Nobody, somebody, everybody… I’m not sure really. I’m just an individual who has spent his entire life in a highly focused effort to figure things out. I’m talking about this world, figuring out just wtf we’re doing here and why. This isn’t just a hobby for me, I have focused every conceivable aspect of my life towards this single endeavor. The whole point of doing this seems to be to share the knowledge gained with the rest of the world. I’m not fooling myself into thinking I’ve got the whole thing figured out yet, not quite. I am however most of the way there by all accountable signs and I believe success to be eminent. About the only thing I’ve ever truly “known” in my life is that I can, and WILL do this thing I’m trying to do.
I am I guess, a savant because of what I can do in my head. Many savants are lucky in that they are also adept at some form of artistic expression which enables them to bring their ideas into this world. I’ve never enjoyed that advantage, being autistic, it has all been trapped in my head banging at the walls for the last 50 years desperately trying to get out. I have this huge story to tell and I don’t even know where to start because the story doesn’t really have a beginning or end. It is our story, the story of the Human race and what we put ourselves thru to achieve the impossible, it is in fact the greatest story NEVER told.

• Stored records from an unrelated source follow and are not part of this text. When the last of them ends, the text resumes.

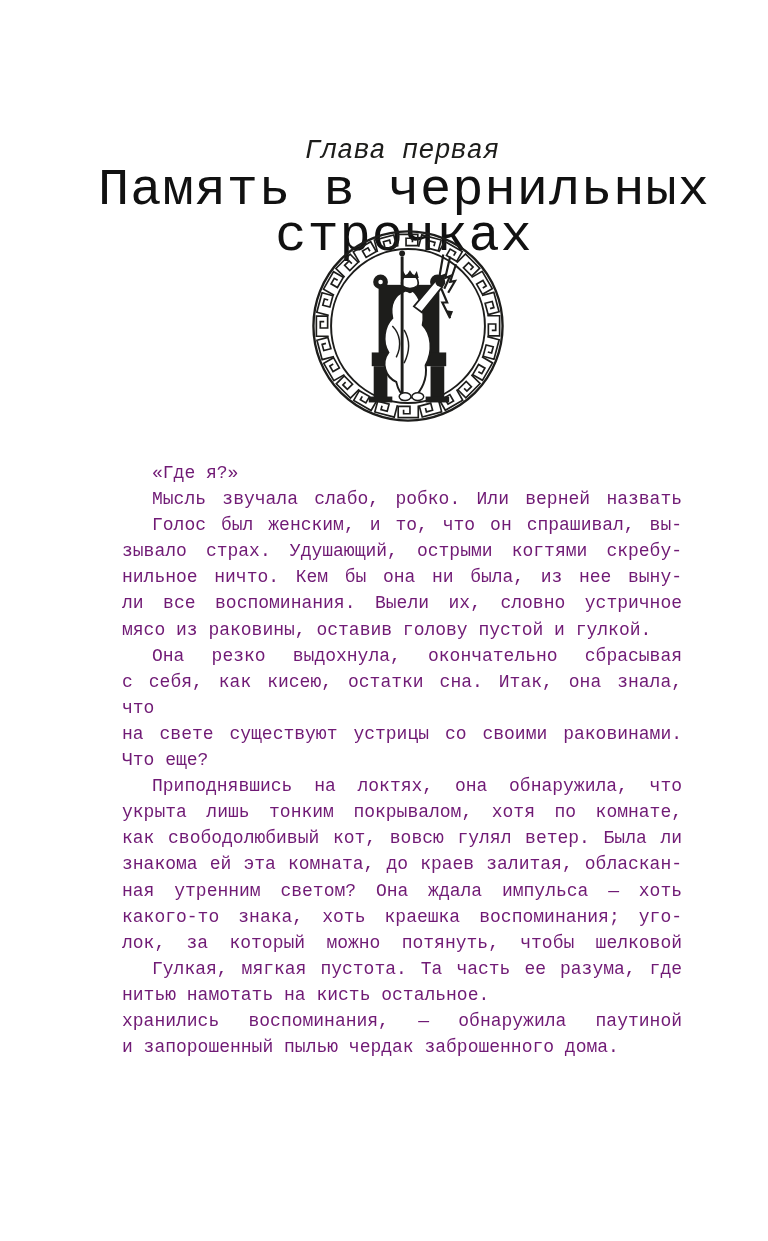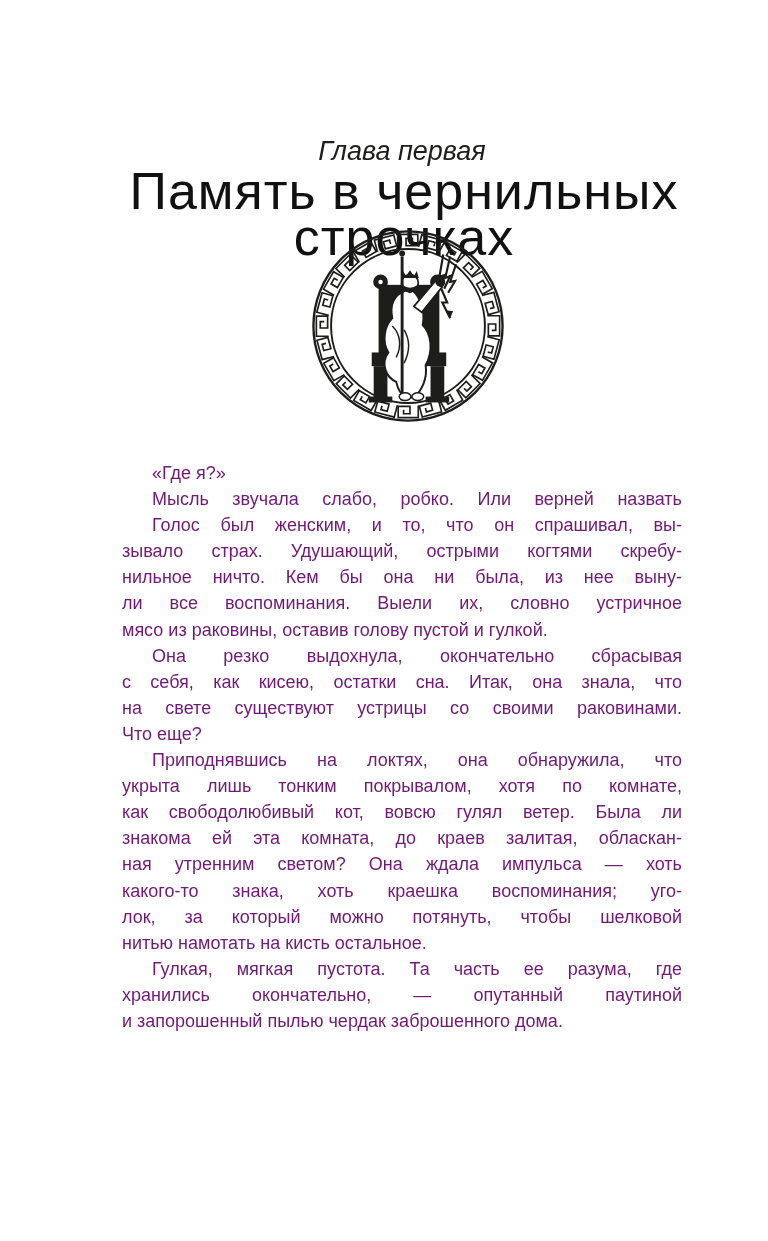"Глава первая" .page { font-family: Liberation Sans, sans-serif -> Liberation Mono, monospace }
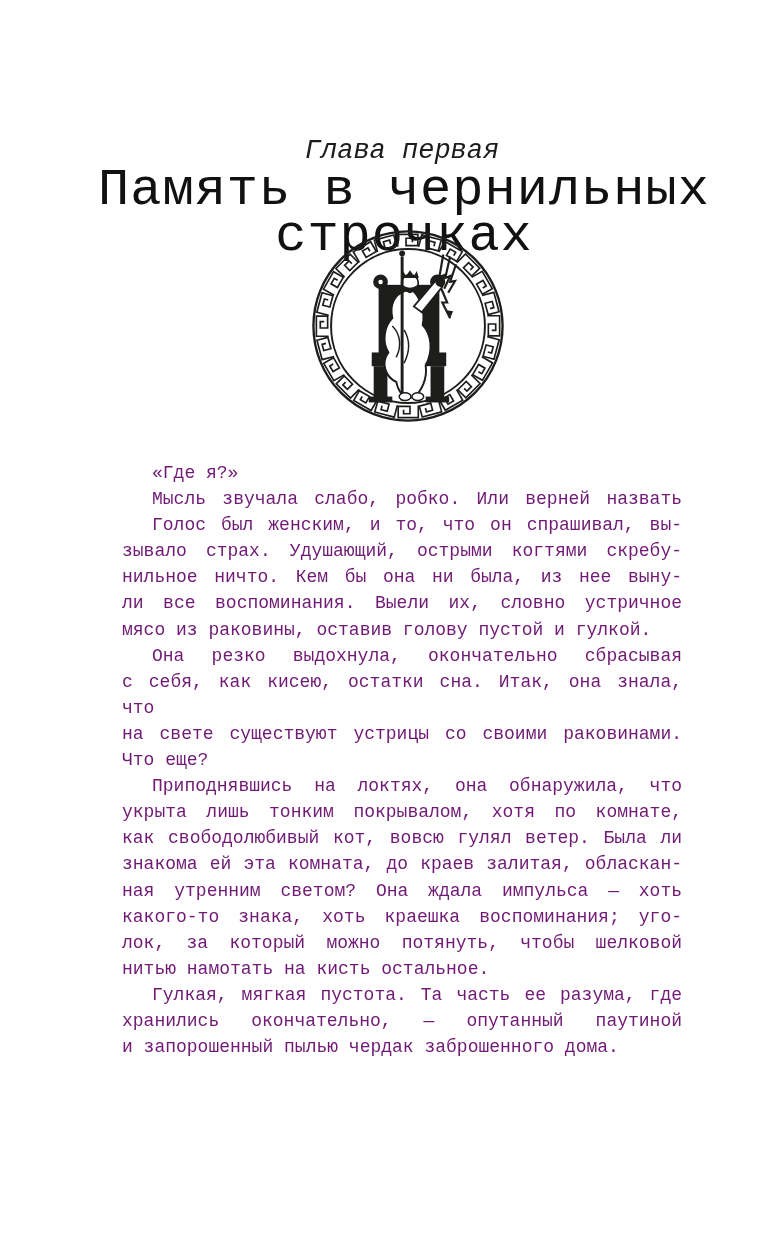"нитью намотать на кисть остальное." div.line { order: before "Гулкая, мягкая пустота. Та часть" -> after "Гулкая, мягкая пустота. Та часть" }
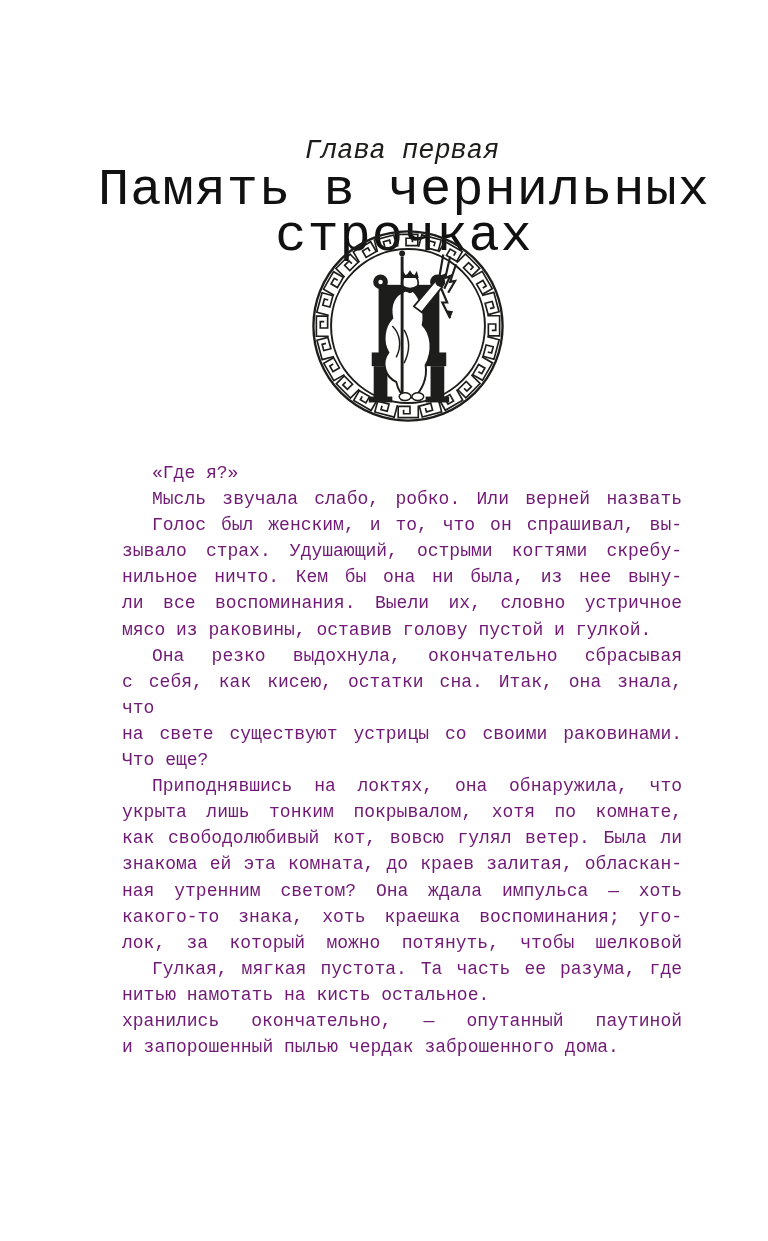"хранились окончательно, — опутанный" div.line { text: окончательно, — опутанный -> воспоминания, — обнаружила }
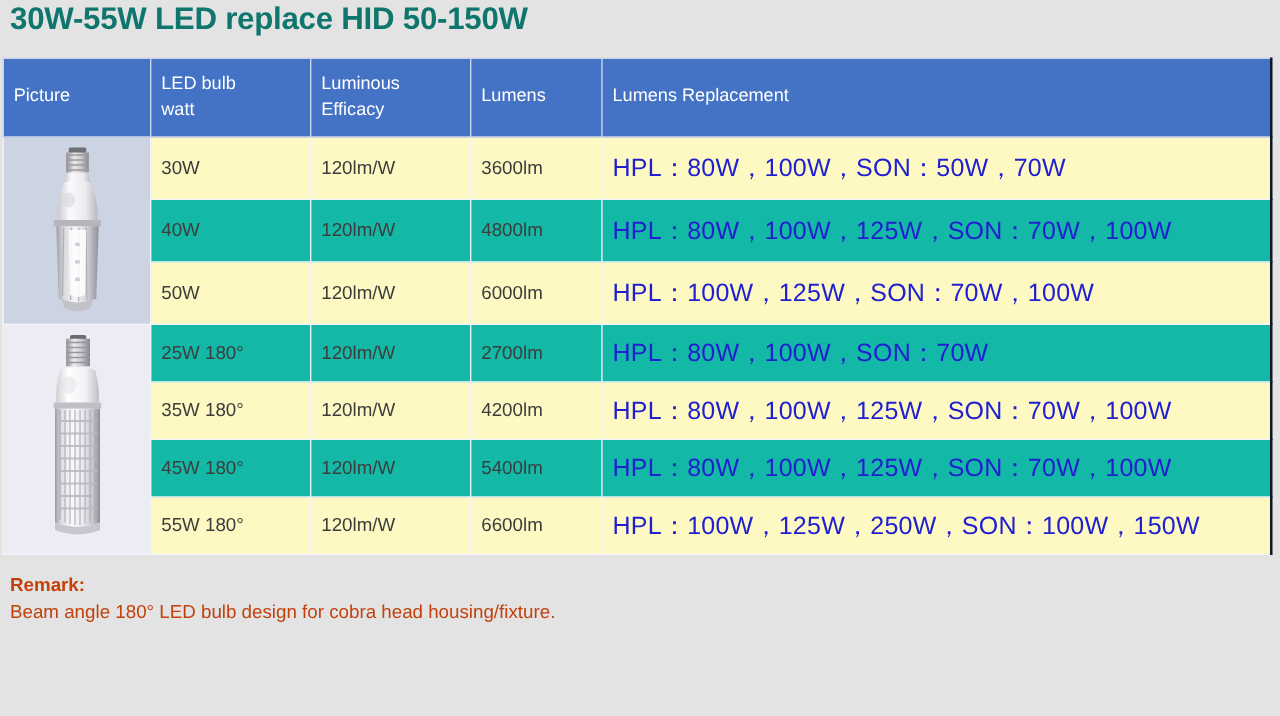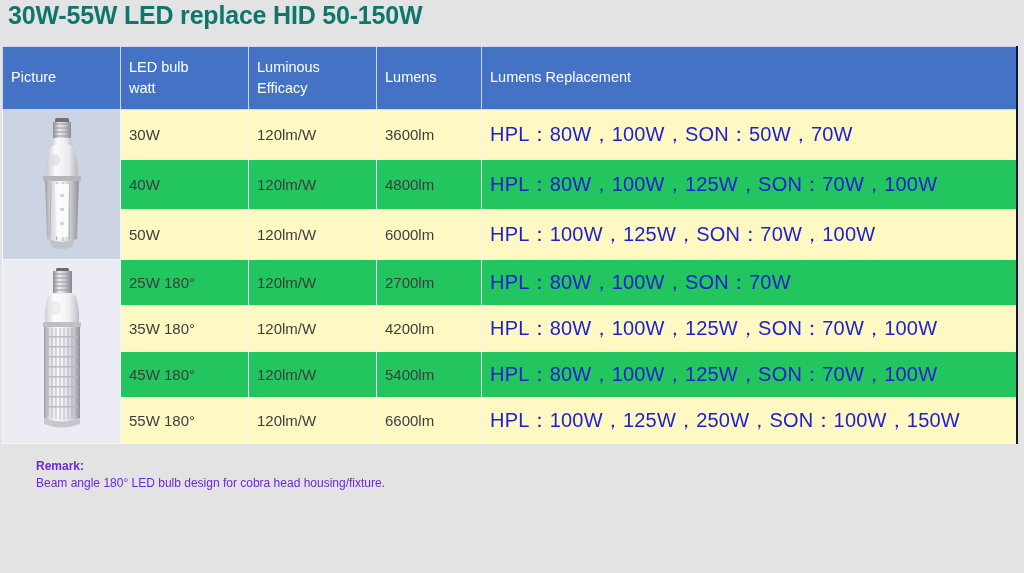"40W" .row-b td { background: #22c55e -> #14b8a6 }
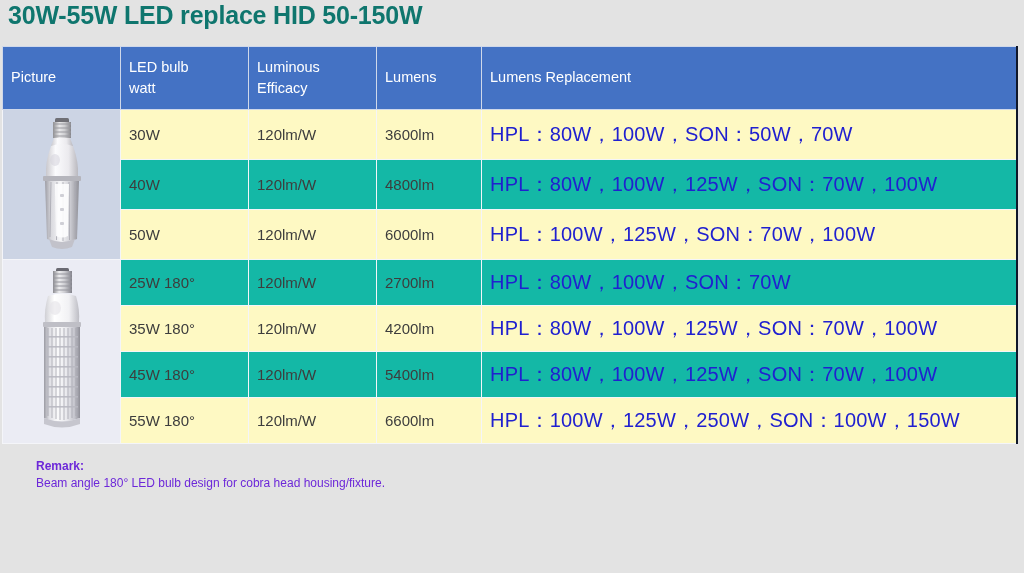"Remark:" #remark { color: #6d28d9 -> #c2410c; font-size: 12px -> 15px; margin-left: 28px -> none }
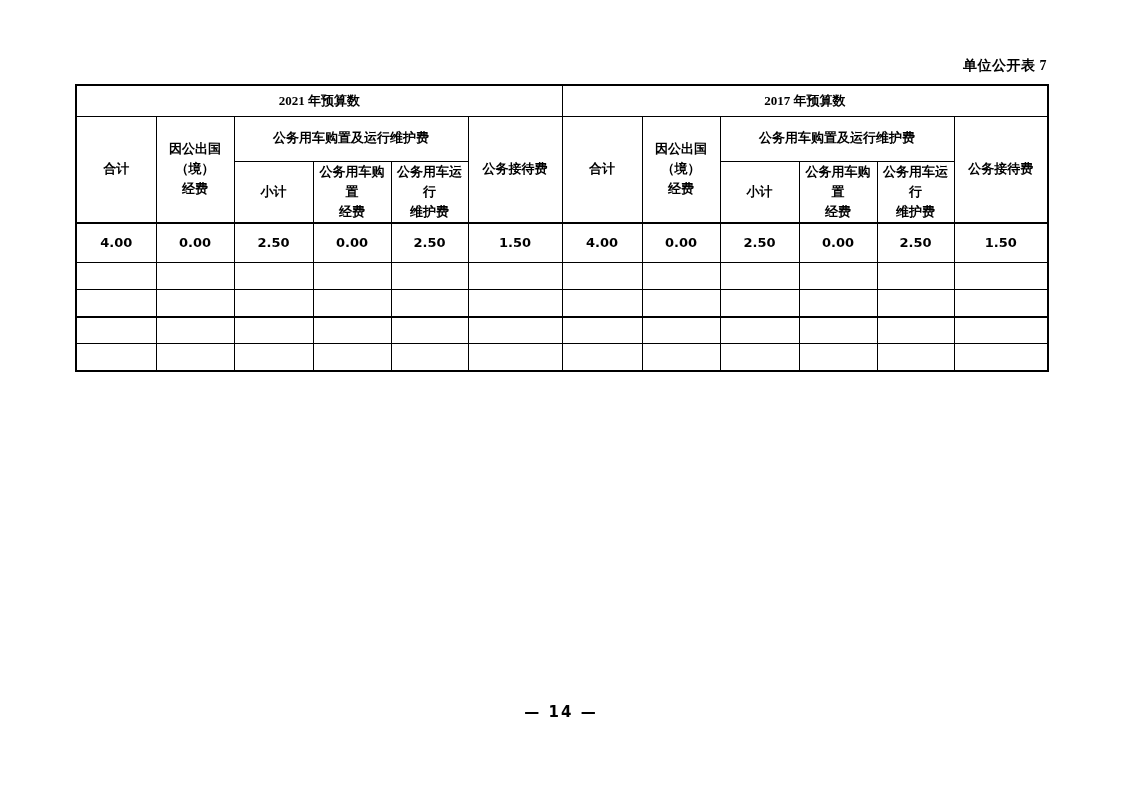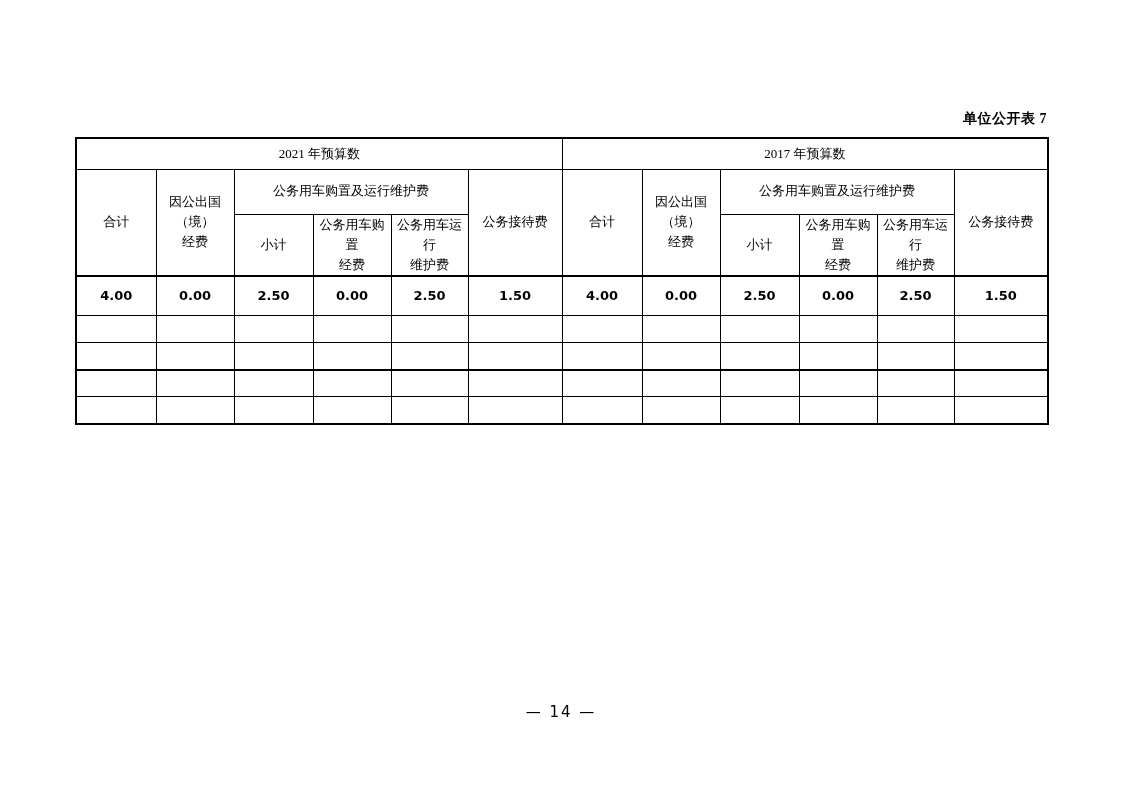"单位公开表 7" .corner-label { margin-top: 110px -> 57px }
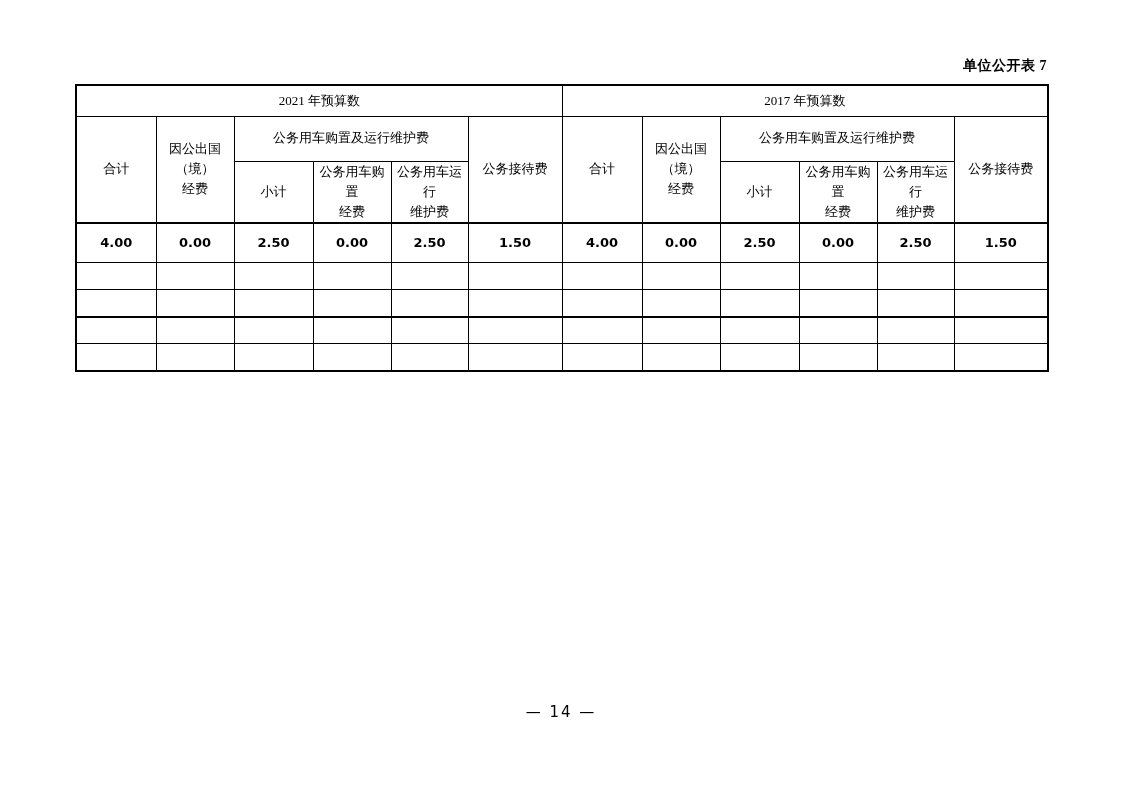"2021 年预算数" td.hdr { font-weight: normal -> bold }
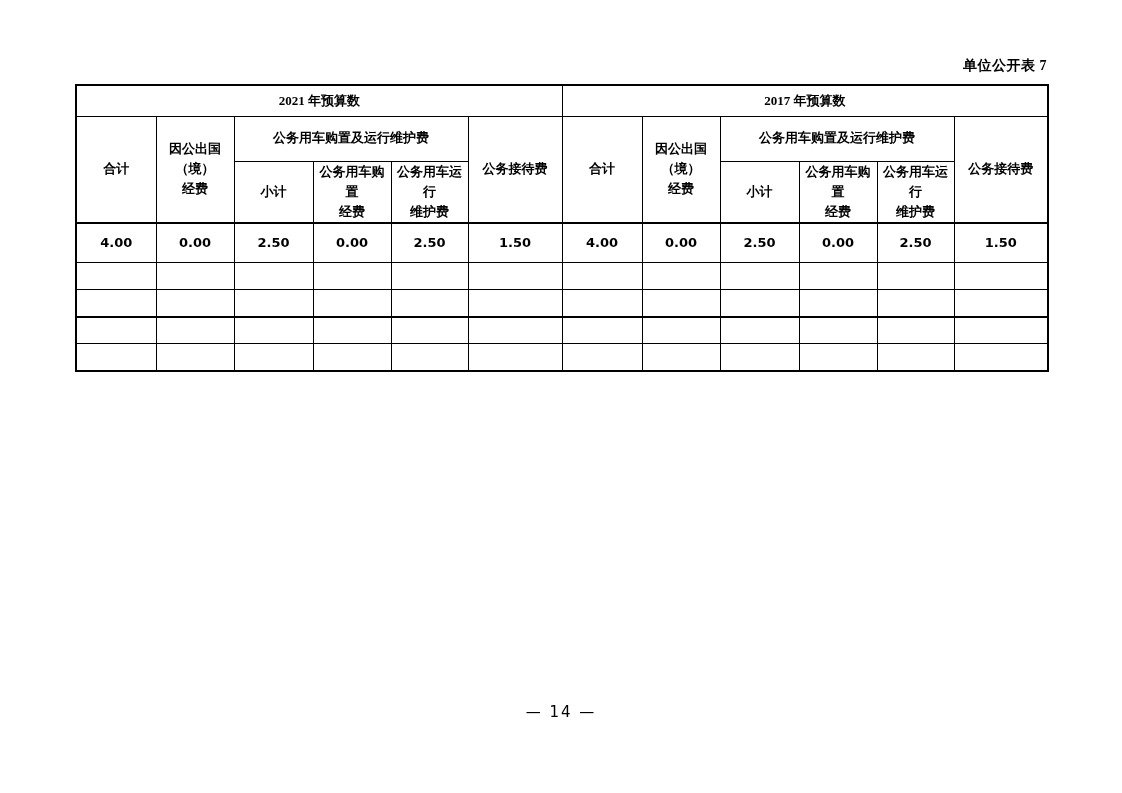"— 14 —" .page-number { font-weight: normal -> bold }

Due to the nature of what I’m studying and doing, I’m operating just this side of crazy most of the time and that’s probably going to be apparent here. I make no apologies or promises, but I’ll try as best I can to present things in a way that’s useful. I also don’t plan on telling this whole story by my lonesome either, I couldn’t if I wanted to… it’s bigger than big. I do have a posse out there tho, a small but dedicated group of people with a mind to change the world. Hopefully they’ll be jumping on the bandwagon soon to help present things in a better way when I’m struggling.